Post by ray.wurlod »

You can read it with any text viewer/editor.

With no commercial relationship I recommend UltraEdit, which can FTP the file to your client machine for viewing.
IBM Software Services Group
Any contribution to this forum is my own opinion and does not necessarily reflect any position that IBM may hold.
swades
Premium Member
Premium Member
Posts: 323
Joined: Mon Dec 04, 2006 11:52 pm

Post by swades »

ray.wurlod wrote:View Data is known to be a bit flaky where NLS is involved.
So that means cant we do view data at all ?

If yes, then How can I load that data into Oracle using DataStage which is my main goal (Sorry I forget to mention this in Original post :( )

so It will be:

Code: Select all

 Seq File Stage ---> Transformer ---> Oracle Stage 
ray.wurlod
Participant
Posts: 54607
Joined: Wed Oct 23, 2002 10:52 pm
Location: Sydney, Australia
Contact:

Post by ray.wurlod »

You can load it quite happily. What you can't do is view it with View Data. But you can view it with TOAD, sqlplus and the like.
IBM Software Services Group
Any contribution to this forum is my own opinion and does not necessarily reflect any position that IBM may hold.
swades
Premium Member
Premium Member
Posts: 323
Joined: Mon Dec 04, 2006 11:52 pm

Post by swades »

Ray,

Thanks for your time.

Yes I am able to load data. but I am keeping this Forum as Wrokaround because still main issue is unresolved :x

Thanks
ray.wurlod
Participant
Posts: 54607
Joined: Wed Oct 23, 2002 10:52 pm
Location: Sydney, Australia
Contact:

Post by ray.wurlod »

AMERICAN won't know about the pound sterling symbol. You need to find the appropriate setting, probably one of the ISO8859 ones, that does know about this character.
IBM Software Services Group
Any contribution to this forum is my own opinion and does not necessarily reflect any position that IBM may hold.
swades
Premium Member
Premium Member
Posts: 323
Joined: Mon Dec 04, 2006 11:52 pm

Post by swades »

Thanks for your replay
ray.wurlod wrote:AMERICAN won't know about the pound sterling symbol.
So dosnt it metter what NLS_LANG value has been setup at the database level?

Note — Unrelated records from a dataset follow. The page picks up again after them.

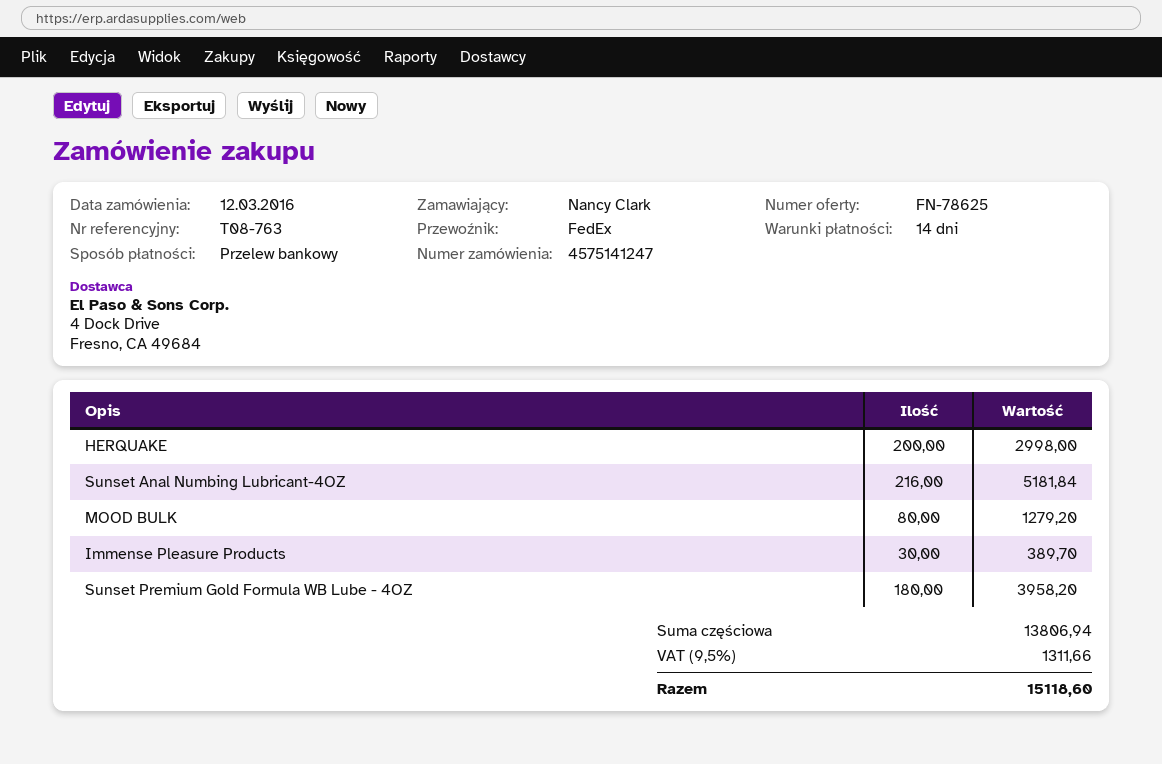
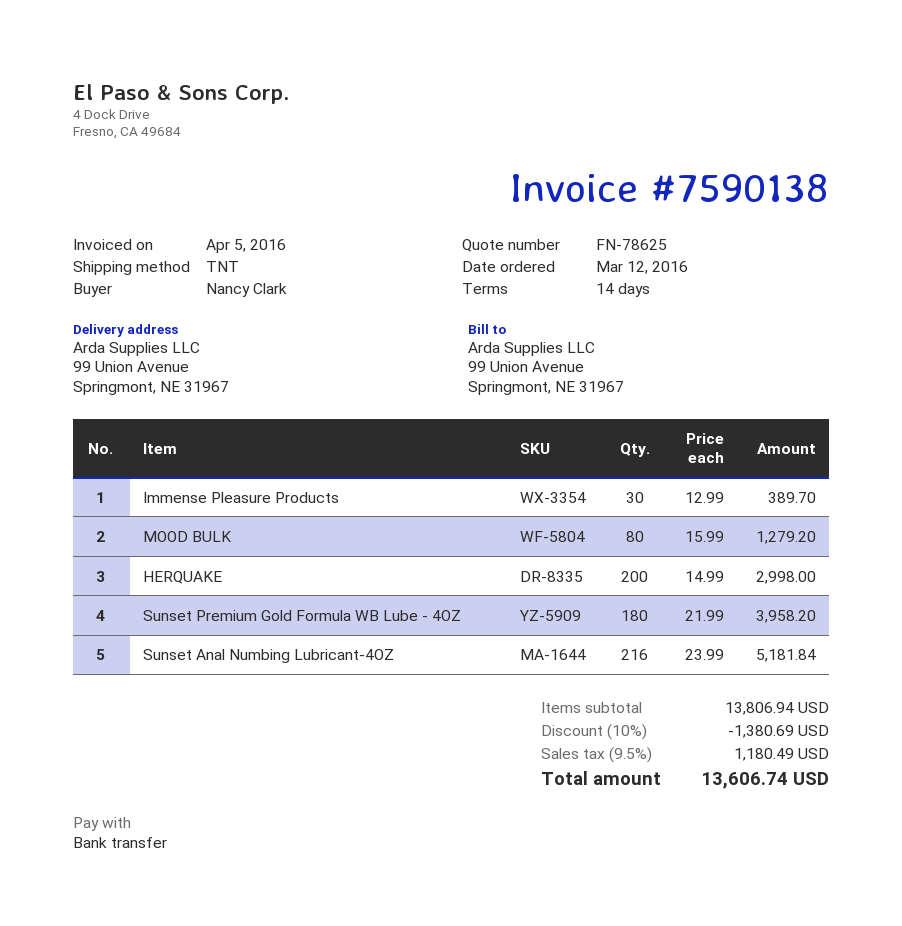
shipping method: FedEx -> TNT
discount: none -> 10% = 1380.69
tax: 9.5% = 1311.66 -> 9.5% = 1180.49
total: 15118.60 -> 13606.74

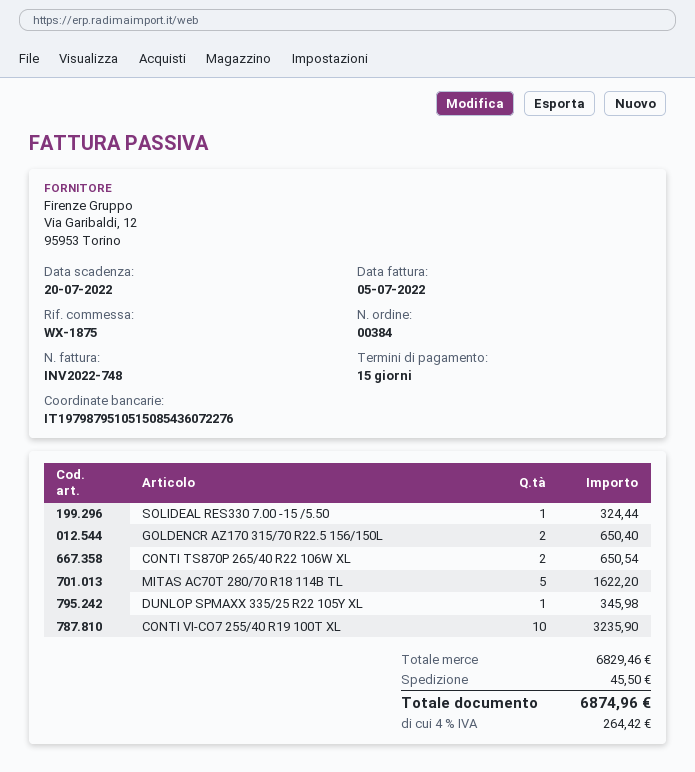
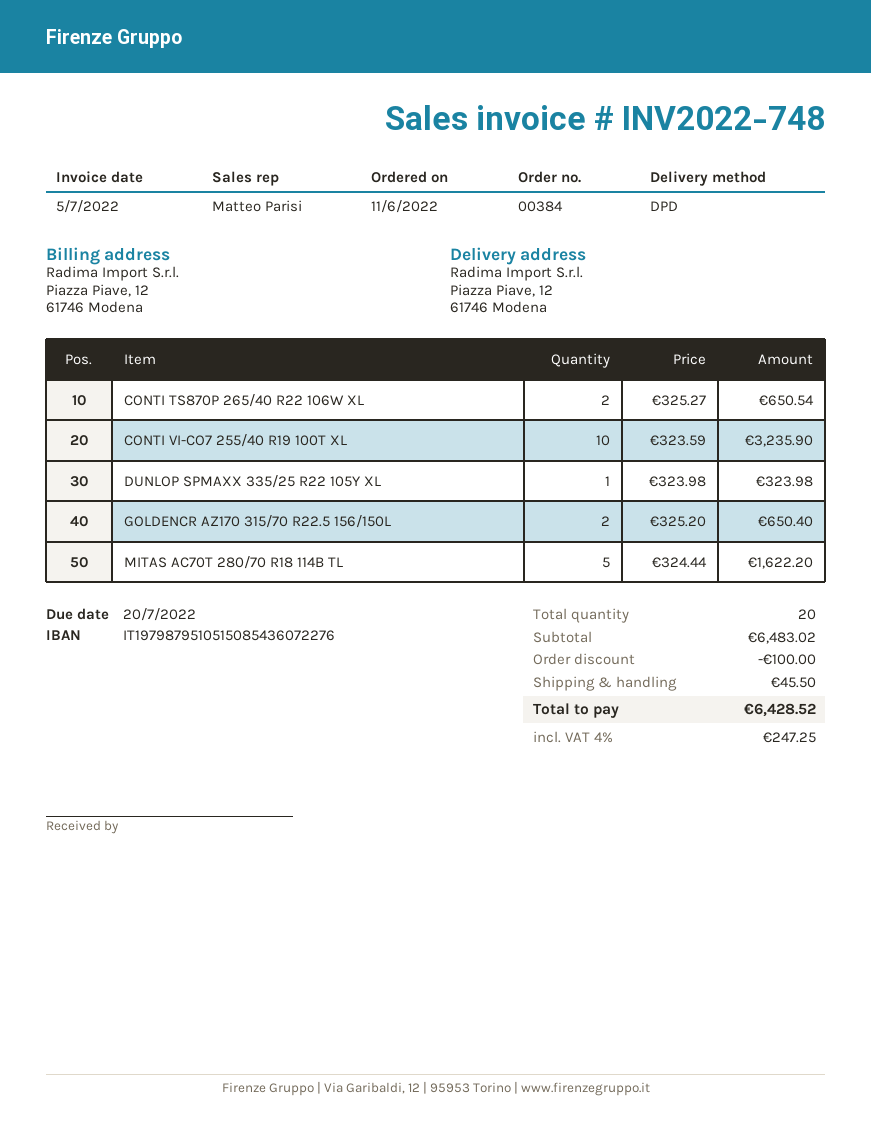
SOLIDEAL RES330 7.00 -15 /5.50: 1 for 324.44 -> none
DUNLOP SPMAXX 335/25 R22 105Y XL: 1 for 345.98 -> 1 for 323.98
subtotal: 6829.46 -> 6483.02
discount: none -> 100.00
tax: 4% = 264.42 -> 4% = 247.25
total: 6874.96 -> 6428.52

ray.wurlod wrote: You need to find the appropriate setting, probably one of the ISO8859 ones, that does know about this character.
How can we decide proper character set? Or do we need to do trial and error?

Thanks for your time
chulett
Charter Member
Charter Member
Posts: 43085
Joined: Tue Nov 12, 2002 4:34 pm
Location: Denver, CO

Post by chulett »

swades wrote:So dosnt it metter what NLS_LANG value has been setup at the database level?
Of course that matters. You need to find out what characterset your database is using, if it doesn't support what you are trying to load no amount of DataStage NLS magic will make it happen.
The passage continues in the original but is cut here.